Revision comparison data
= Beginning of Section =
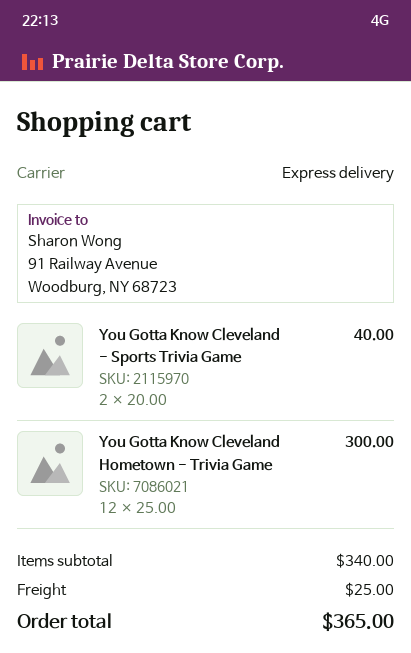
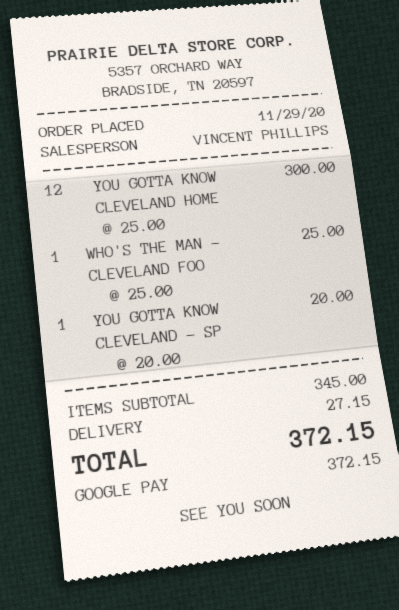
You Gotta Know Cleveland - Sports Trivia Game: 2 x 20.00 = 40.00 -> 1 x 20.00 = 20.00
WHO'S THE MAN - CLEVELAND FOO: none -> 1 x 25.00 = 25.00
subtotal: 340.00 -> 345.00
shipping: 25.00 -> 27.15
total: 365.00 -> 372.15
= End of Section =
PROBLEM:
Please output the records above exactly, without the pictures.

TASK ANSWER:
You Gotta Know Cleveland - Sports Trivia Game: 2 x 20.00 = 40.00 -> 1 x 20.00 = 20.00
WHO'S THE MAN - CLEVELAND FOO: none -> 1 x 25.00 = 25.00
subtotal: 340.00 -> 345.00
shipping: 25.00 -> 27.15
total: 365.00 -> 372.15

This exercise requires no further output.